■ **What you have to do**
Would you write out the listing verbatim and skip every picture in it?
Top of Raw data
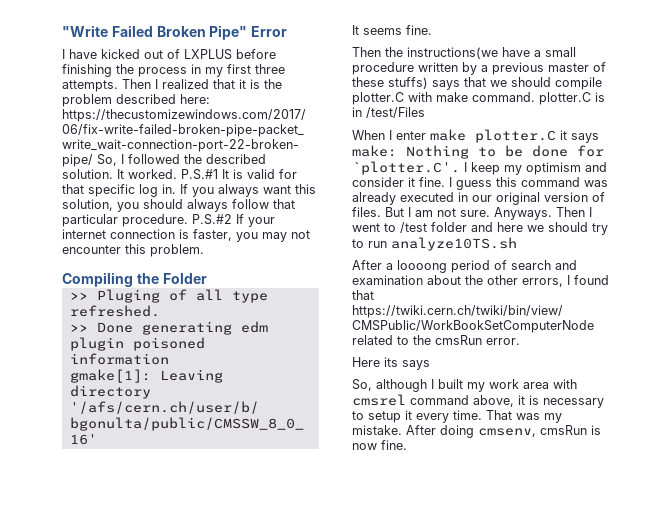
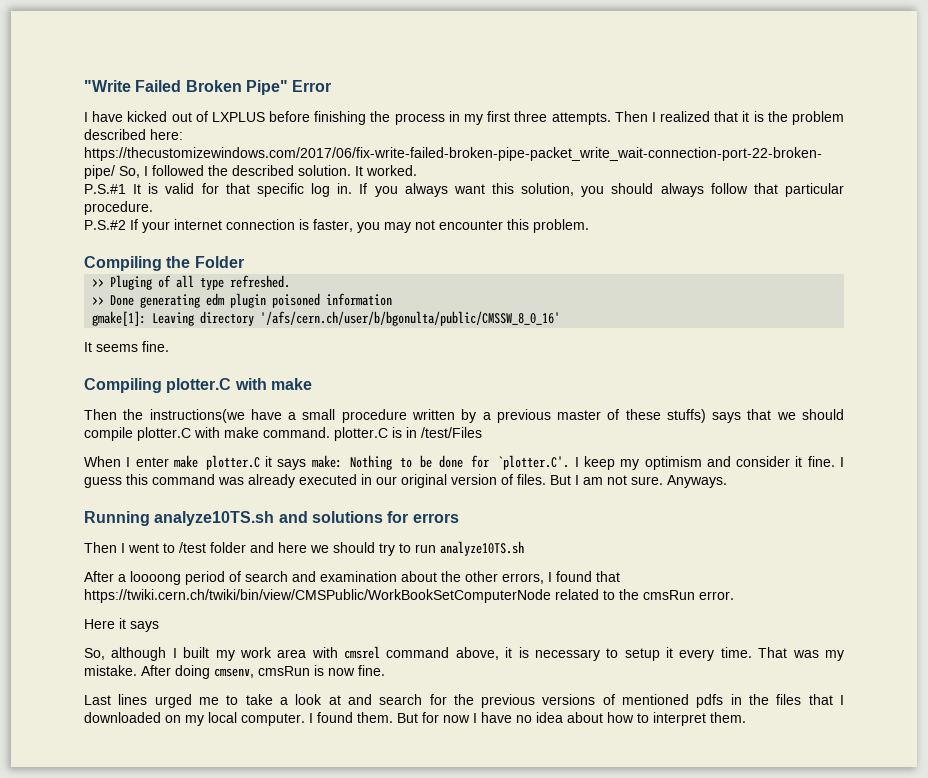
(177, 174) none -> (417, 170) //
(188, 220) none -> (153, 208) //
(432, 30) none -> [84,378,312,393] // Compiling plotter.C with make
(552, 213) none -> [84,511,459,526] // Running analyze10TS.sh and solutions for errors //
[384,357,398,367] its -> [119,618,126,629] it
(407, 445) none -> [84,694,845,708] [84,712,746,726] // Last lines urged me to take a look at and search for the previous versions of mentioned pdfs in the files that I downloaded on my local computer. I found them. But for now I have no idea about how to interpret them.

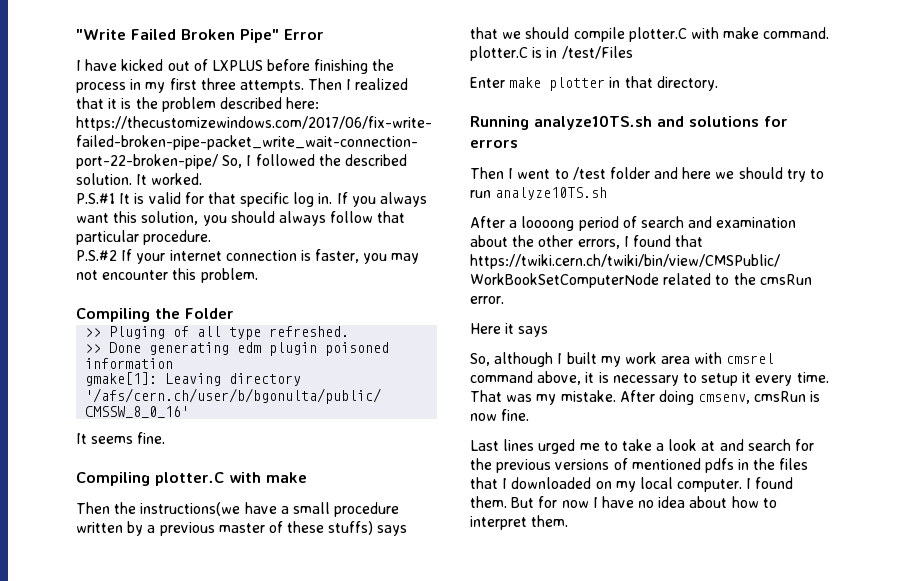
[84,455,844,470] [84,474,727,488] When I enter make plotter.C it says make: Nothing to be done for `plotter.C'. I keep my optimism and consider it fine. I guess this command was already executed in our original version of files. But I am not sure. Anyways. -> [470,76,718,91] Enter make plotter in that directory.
Bottom of Raw data
■ **Finished task**
(177, 174) none -> (417, 170) //
(188, 220) none -> (153, 208) //
(432, 30) none -> [84,378,312,393] // Compiling plotter.C with make
(552, 213) none -> [84,511,459,526] // Running analyze10TS.sh and solutions for errors //
[384,357,398,367] its -> [119,618,126,629] it
(407, 445) none -> [84,694,845,708] [84,712,746,726] // Last lines urged me to take a look at and search for the previous versions of mentioned pdfs in the files that I downloaded on my local computer. I found them. But for now I have no idea about how to interpret them.

[84,455,844,470] [84,474,727,488] When I enter make plotter.C it says make: Nothing to be done for `plotter.C'. I keep my optimism and consider it fine. I guess this command was already executed in our original version of files. But I am not sure. Anyways. -> [470,76,718,91] Enter make plotter in that directory.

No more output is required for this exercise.